1.2 In fattispecie analoga questa Corte ha già affermato che: “In tema di classamento, la mera proprietà di un immobile in capo ad un istituto di assicurazione non è sufficiente a ricondurlo come specie ad uno dei generi del gruppo D (immobili a destinazione speciale), se non siano previamente verificate le loro “condizioni estrinseche ed estrinseche”, ai sensi del R.D.L. 1 13 aprile 1939, n. 652, art. 8, comma 1, nel testo sostituito dalla L. 30 dicembre 1989, n. 427, art. 2 e se non si sia verificata la sussistenza delle condizioni previste dal D.P.R. 1 dicembre 1949, n. 1142, artt. 61-63, che impongono come criteri di classamento la destinazione ordinaria e le caratteristiche, anche costruttive, influenti sul reddito e, nel caso di unità immobiliare costituita da parti aventi destinazioni ordinarie proprie di categorie diverse, il criterio della prevalenza della parte ai fini della formazione del reddito. (Nella specie la S.C. ha cassato la sentenza impugnata, sul rilievo dell’insufficiente motivazione del giudice di appello circa il classamento di un immobile di proprietà di un soggetto operante nel settore assicurativo ed utilizzato prima in parte come sede dei suoi uffici e, poi, dato in locazione a terzi per essere utilizzato come sede di un ufficio pubblico)”. (Vedi Cass. n. 14374 del 2007).

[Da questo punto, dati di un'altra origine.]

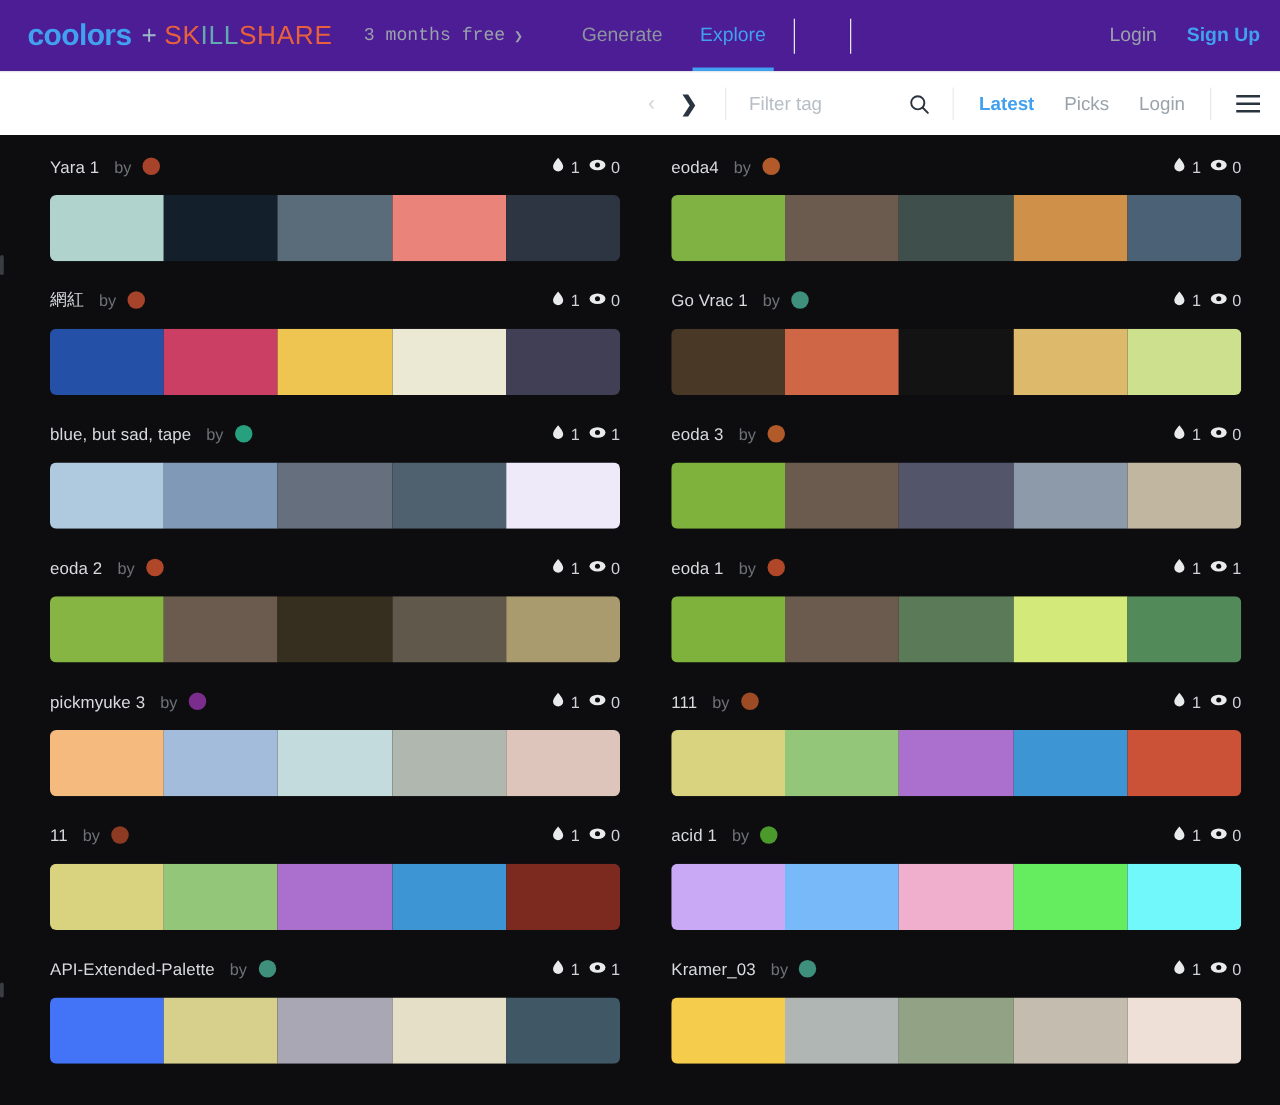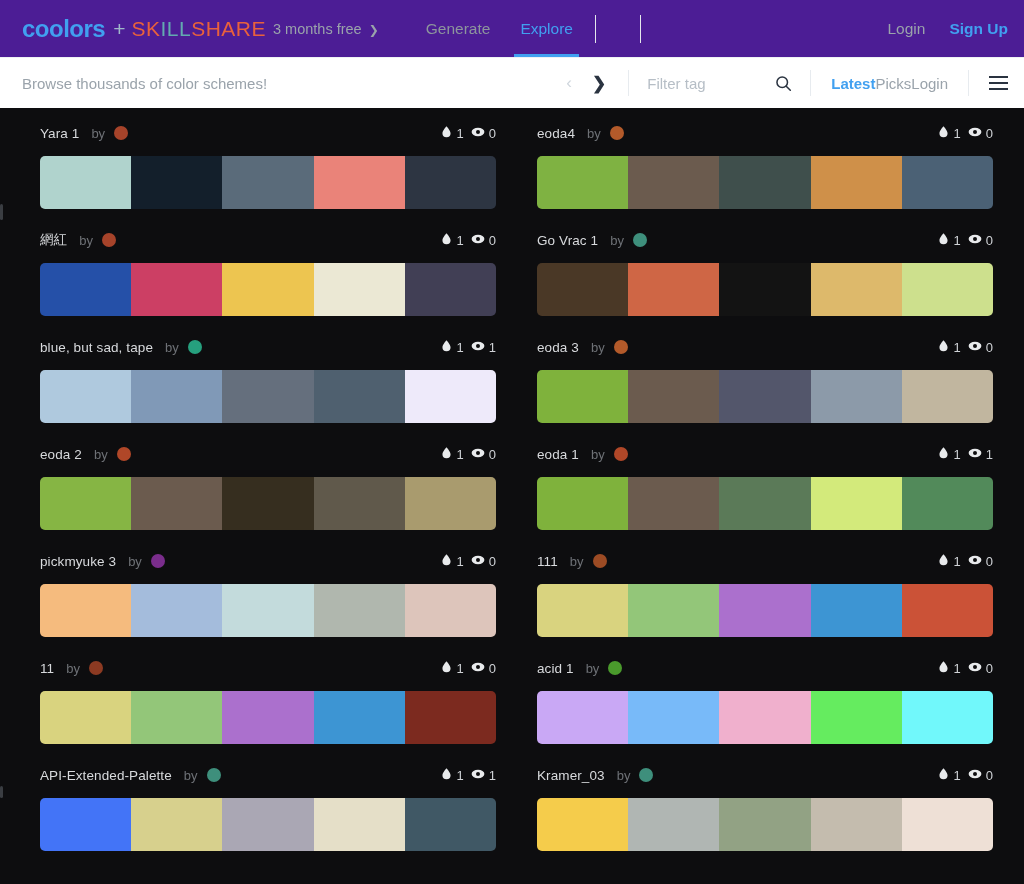"3 months free" .promo { font-family: none -> Liberation Mono, monospace; margin-left: 7px -> 25px }
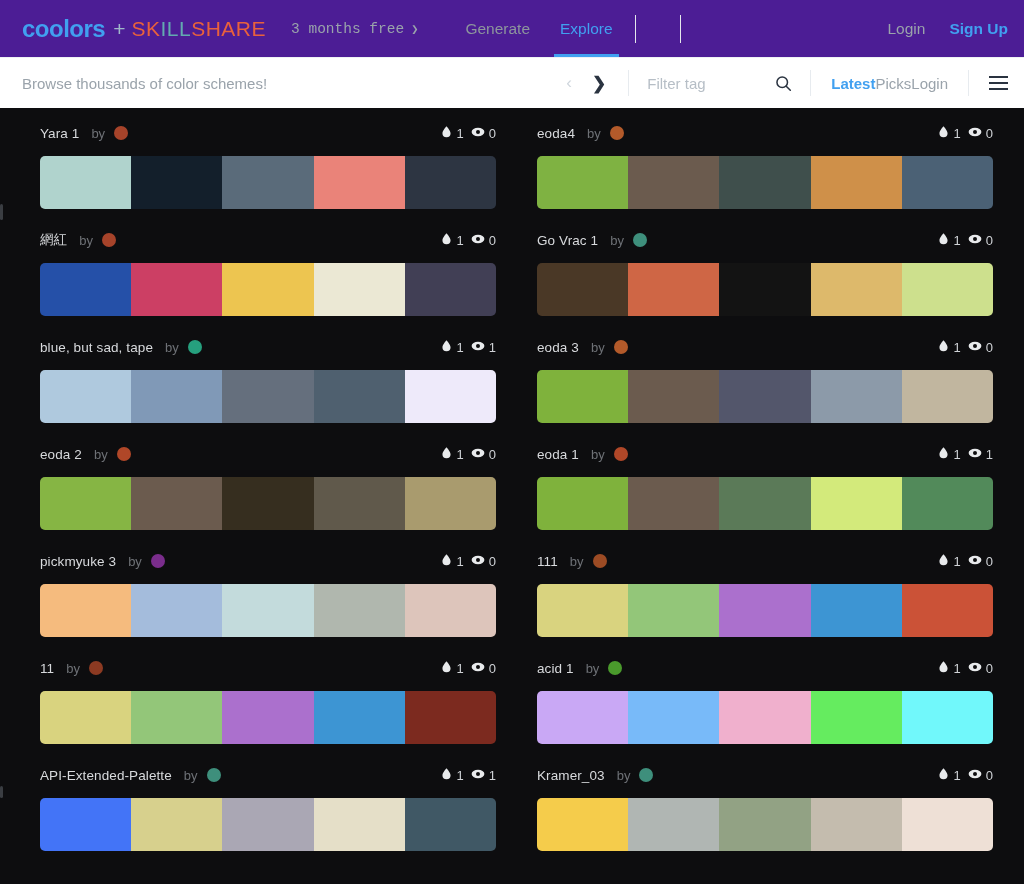"Browse thousands of color schemes!" div.browse-text { html: <div>Browse thousands of color schemes!</div> -> none }
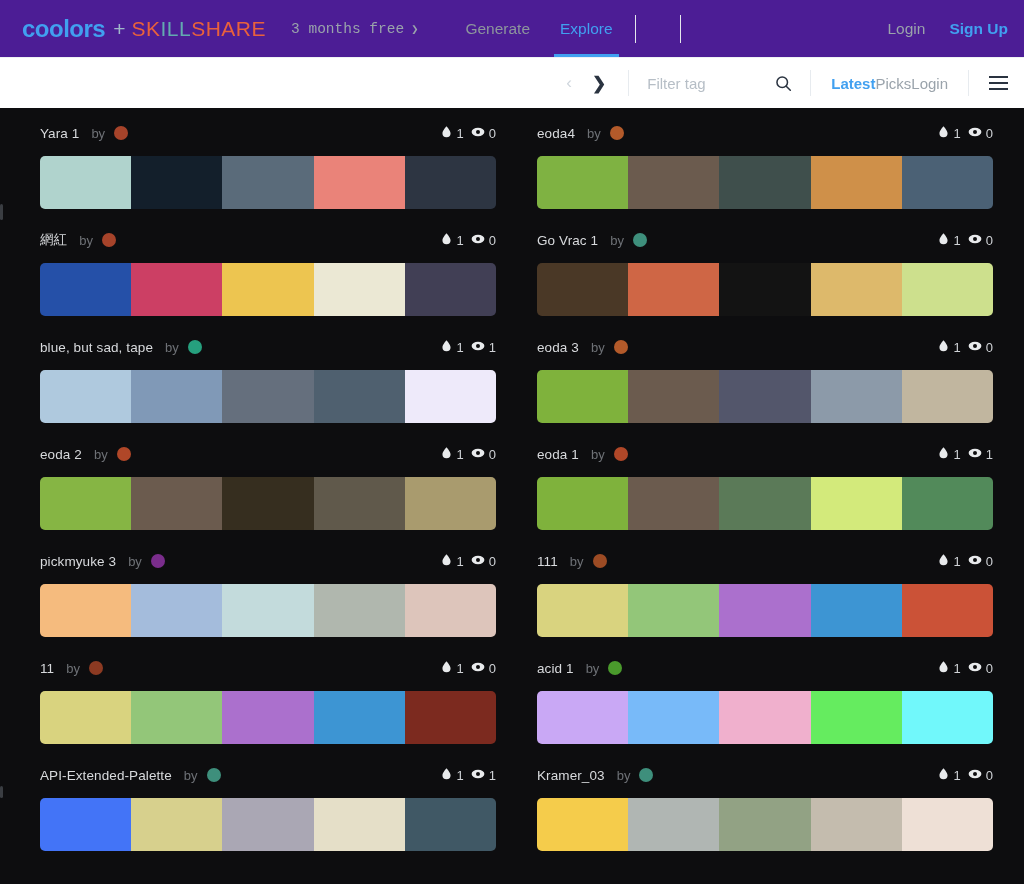"Latest" .sortset { gap: none -> 24px }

2. Nella specie, risulta pacifico che l’immobile era destinato ad essere occupato da un Istituto di credito, tanto da essere inizialmente proposto dagli stessi contribuenti per la collocazione in categoria D/5.

La CTR non ha pertanto fatto corretta applicazione del suindicato principio in quanto ne ha escluso in astratto la collocazione in D/5, senza alcuna verifica circa la sua effettiva destinazione ordinaria o prevalente da effettuarsi sulla base delle caratteristiche costruttive e funzionali del cespite.

2.1 Del resto è la stessa Circolare 30 novembre 2012, n. 6, dell’Agenzia del Territorio, richiamata dalla CTR, a deporre nel senso della necessità di procedere ad una verifica dell’ordinarietà prevalente e non occasionale di destinazione dell’immobile al fine di individuare la rendita catastale degli edifici utilizzati per l’attività bancaria, distinguendo all’uopo le sedi centrali degli istituti di credito dalle comuni agenzie; verifica in concreto indispensabile anche per individuarne la diversa collocazione in categoria A o C.

In ogni caso le indicazioni della circolare non rivestono natura cogente; si ricorda che per orientamento pacifico: “Le circolari ministeriali in materia tributaria non costituiscono fonte di diritti e obblighi, sicchè, ove il contribuente si sia conformato a un’interpretazione erronea fornita dall’Amministrazione finanziaria, non è esonerato dall’adempimento dell’obbligazione tributaria, essendo esclusa soltanto l’irrogazione delle relative sanzioni e degli interessi, in base al principio di tutela dell’affidamento, espressamente sancito dalla L. n. 212 del 2000, art. 10, comma 2.” (Vedi Cass. n. 18618 del 2019 e n. 10195 del 2016).

3. Per le suesposte considerazioni, rilevato che la CTR non ha fatto corretta applicazione dei principi innanzi indicati, ritenuto fondato il primo motivo, ed assorbito il secondo, il ricorso va accolto, la sentenza impugnata cassata con rinvio, per un nuovo esame alla CTR del Molise, in diversa composizione, anche per la liquidazione delle spese del presente giudizio di legittimità.

PQM

La Corte:

accoglie il primo motivo di ricorso, dichiara assorbito il secondo, cassa la sentenza impugnata e rinvia la causa per un nuovo esame, anche per le spese, alla CTR del Molise, in diversa composizione.

Così deciso in Roma, da remoto, il 20 novembre 2020.